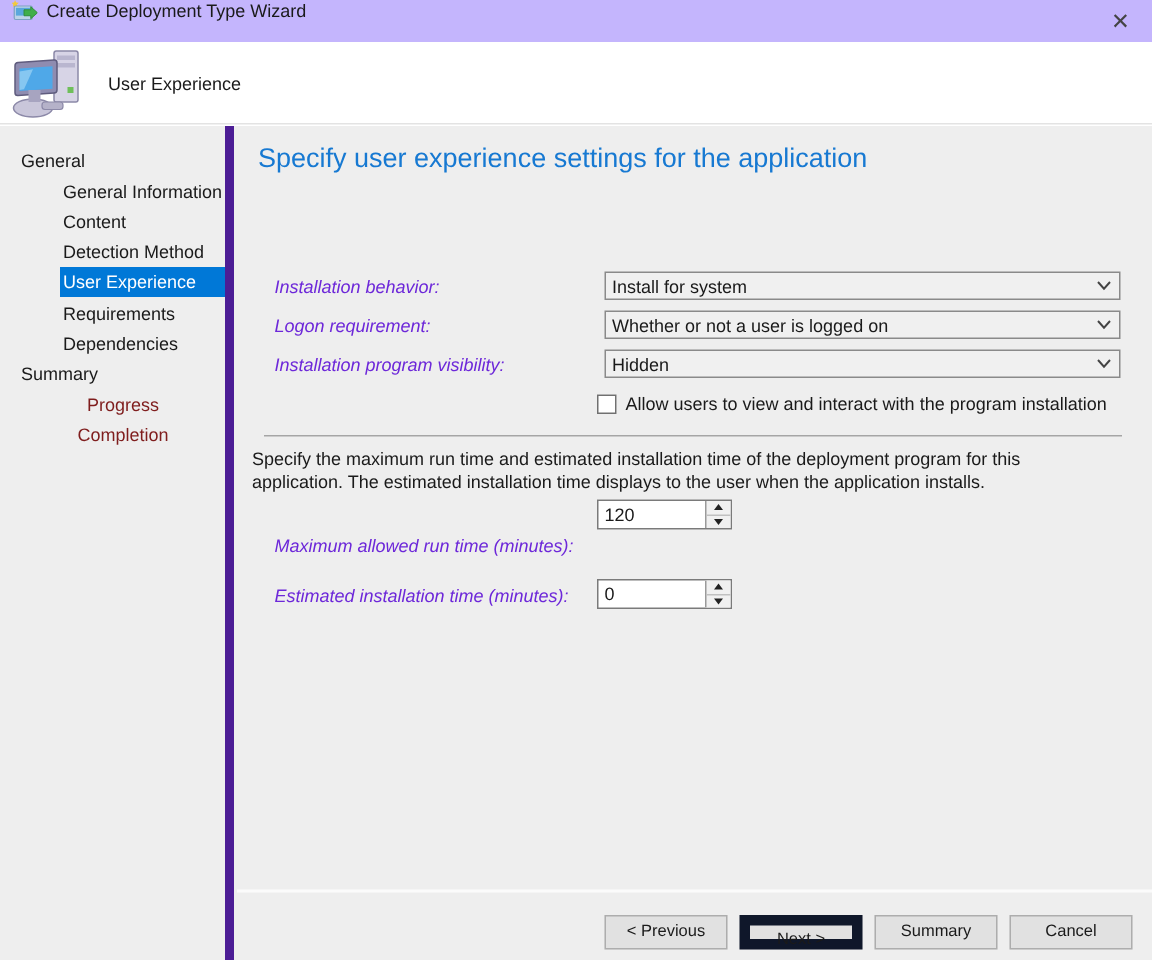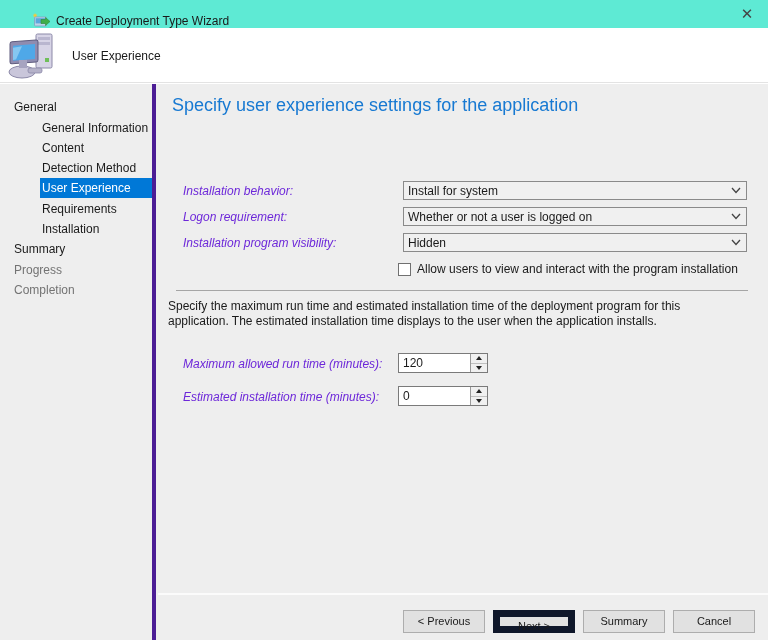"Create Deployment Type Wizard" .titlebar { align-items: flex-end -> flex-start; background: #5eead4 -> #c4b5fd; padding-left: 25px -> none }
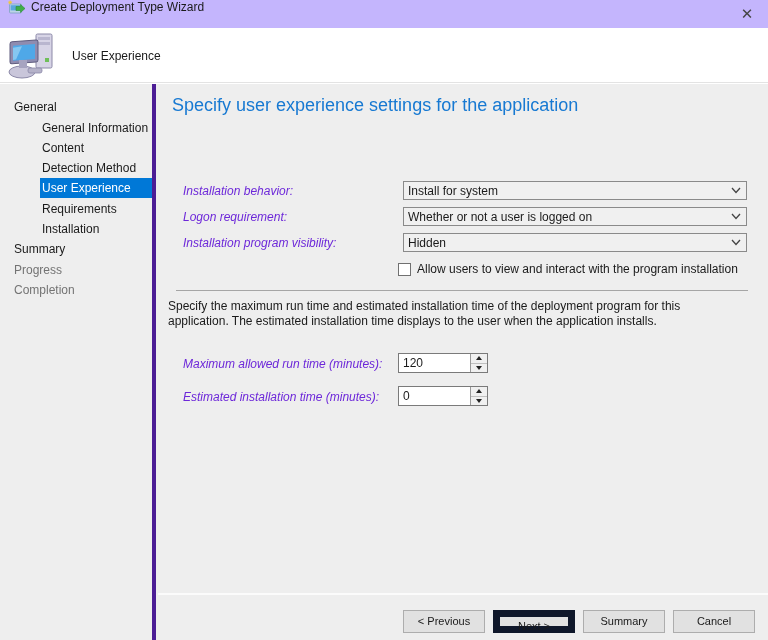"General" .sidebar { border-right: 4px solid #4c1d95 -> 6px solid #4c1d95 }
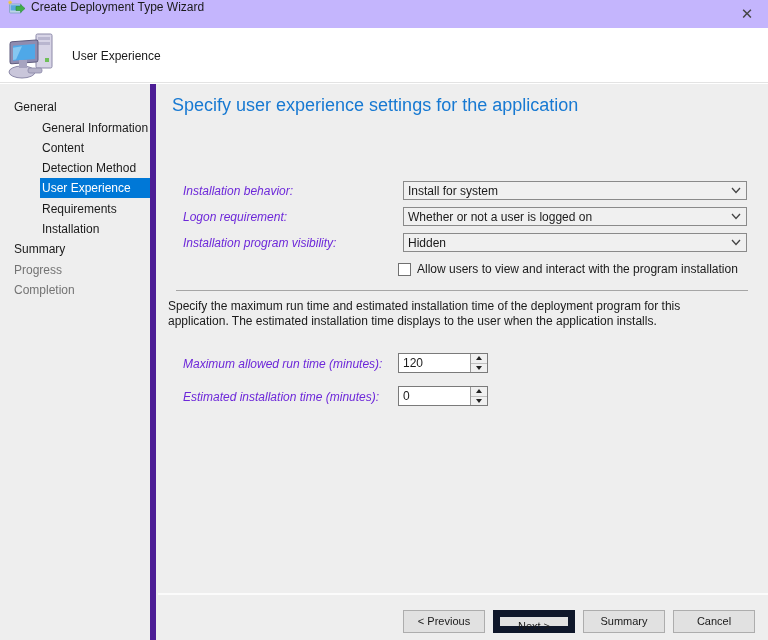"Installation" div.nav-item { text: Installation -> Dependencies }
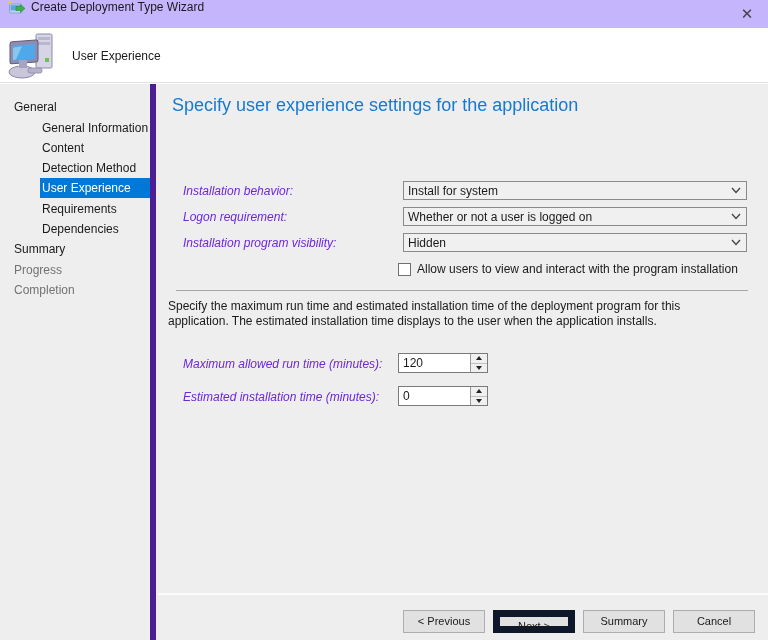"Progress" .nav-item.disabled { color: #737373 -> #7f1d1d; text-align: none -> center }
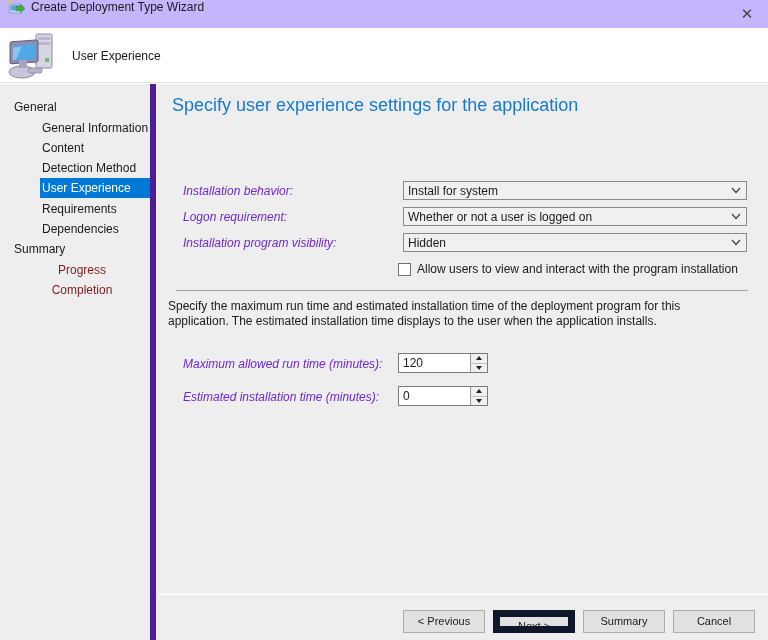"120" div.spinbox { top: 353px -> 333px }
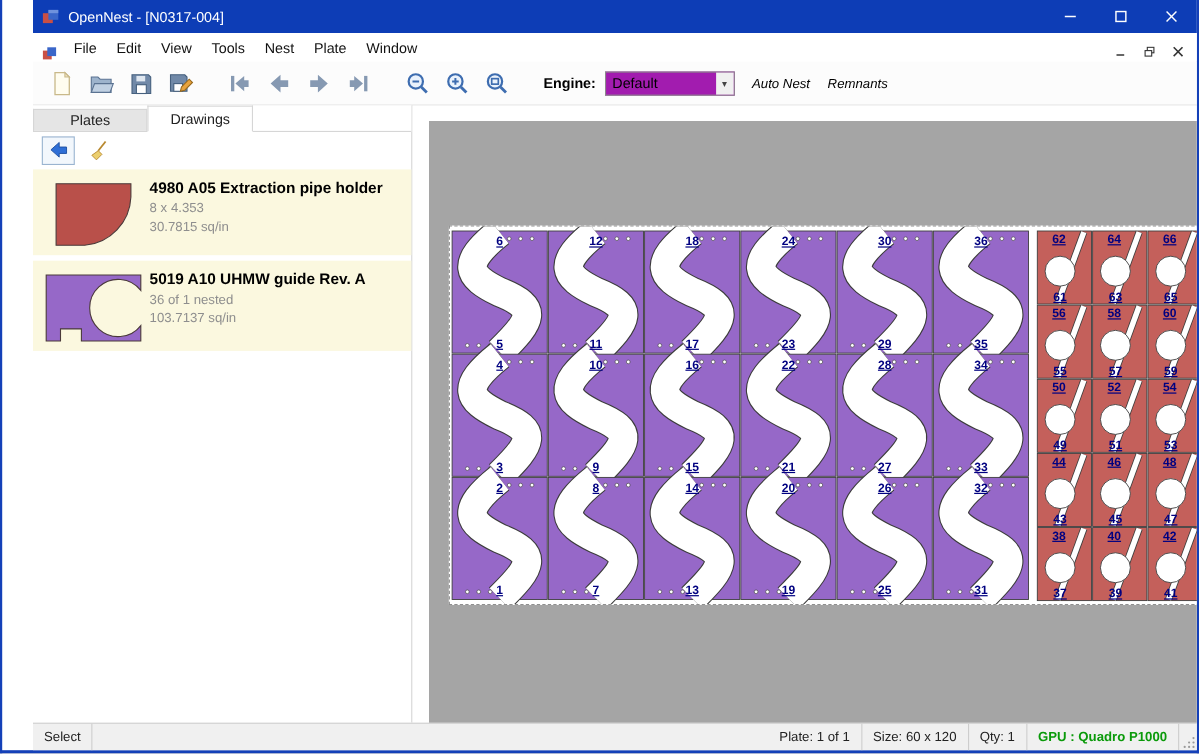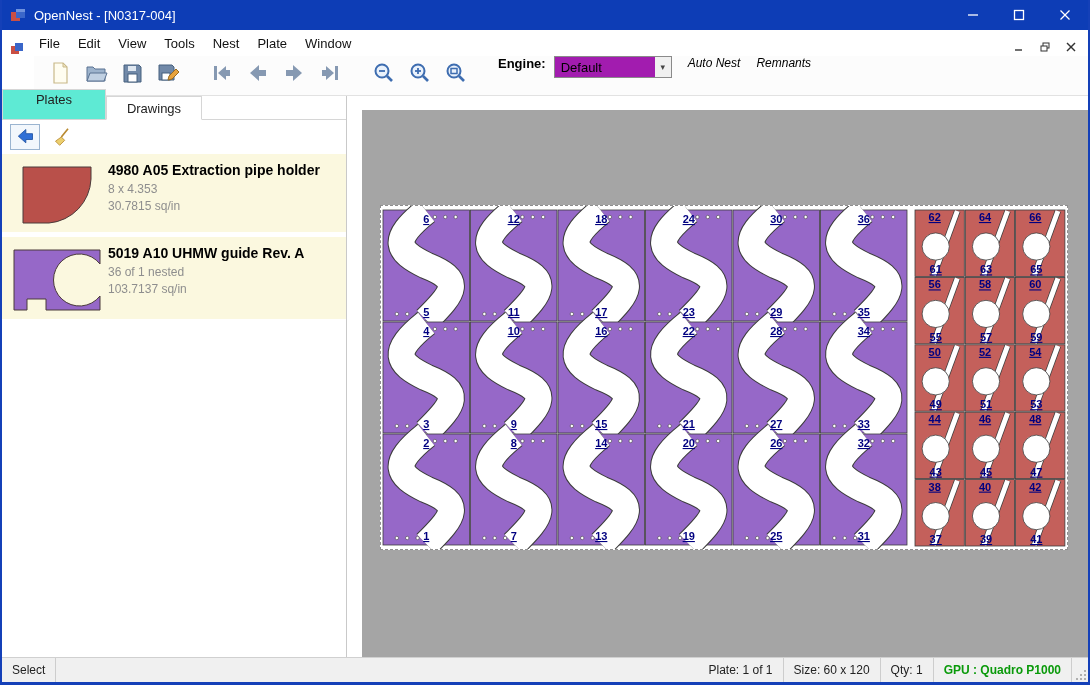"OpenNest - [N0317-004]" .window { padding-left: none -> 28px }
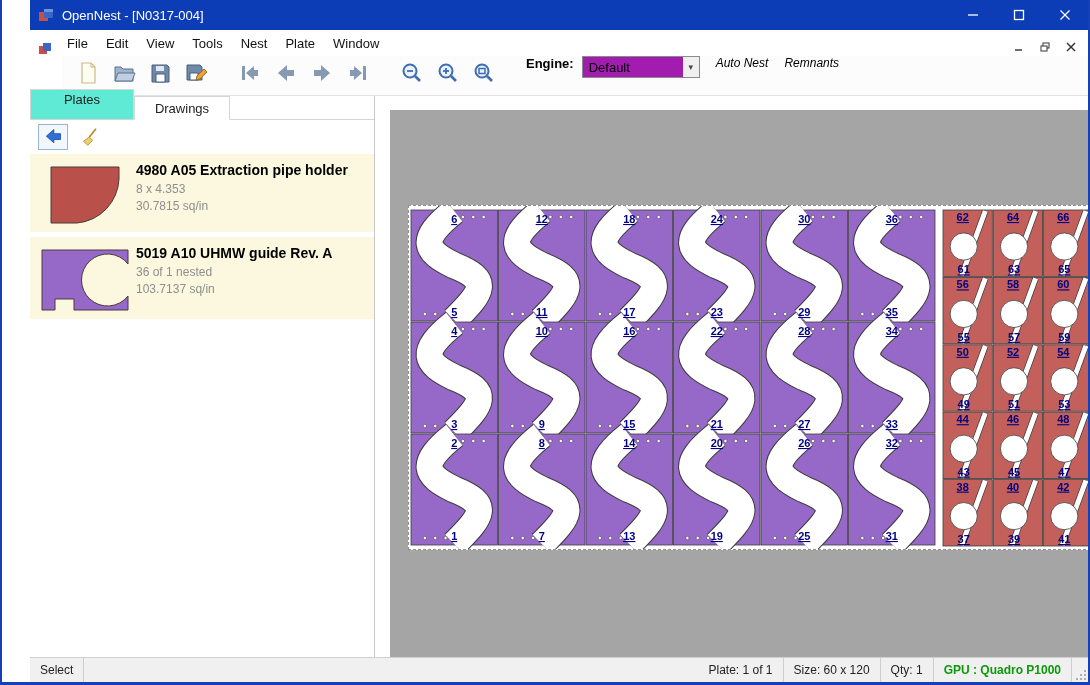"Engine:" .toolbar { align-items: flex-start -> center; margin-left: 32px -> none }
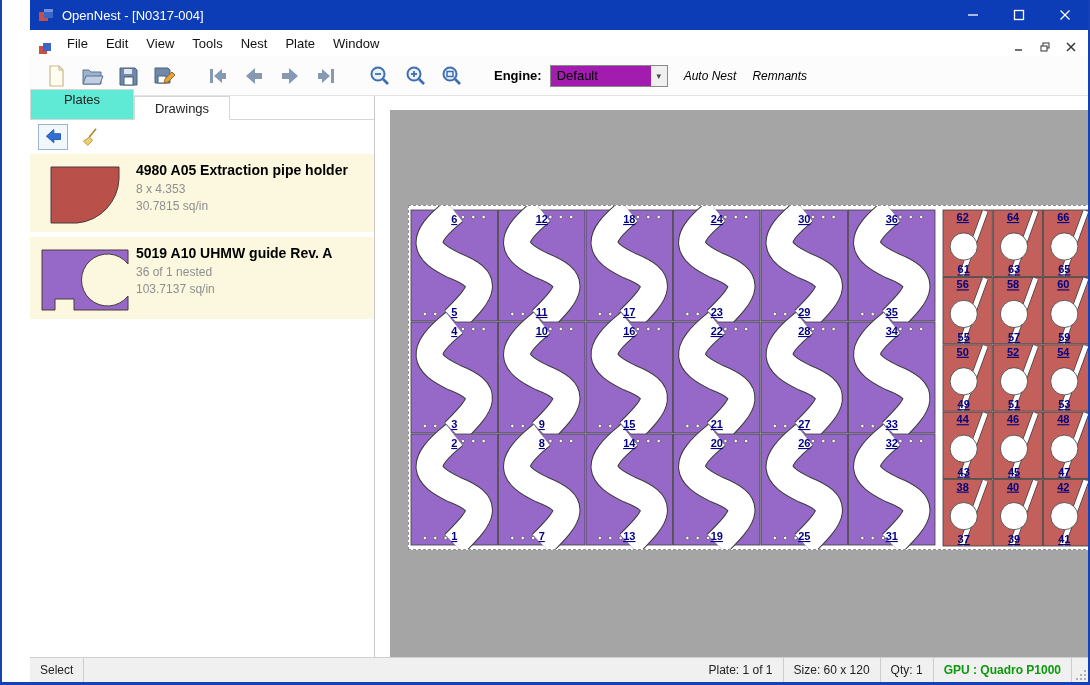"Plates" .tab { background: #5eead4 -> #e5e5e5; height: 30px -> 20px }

______________________________

**EXERCISE**. Only an exact copy of the lines from the one with "text: Installation ->" through the last line of the data above is wanted, and no pictures.

**RESPONSE BELOW**.
"Installation" div.nav-item { text: Installation -> Dependencies }
"Progress" .nav-item.disabled { color: #737373 -> #7f1d1d; text-align: none -> center }
"120" div.spinbox { top: 353px -> 333px }
"OpenNest - [N0317-004]" .window { padding-left: none -> 28px }
"Engine:" .toolbar { align-items: flex-start -> center; margin-left: 32px -> none }
"Plates" .tab { background: #5eead4 -> #e5e5e5; height: 30px -> 20px }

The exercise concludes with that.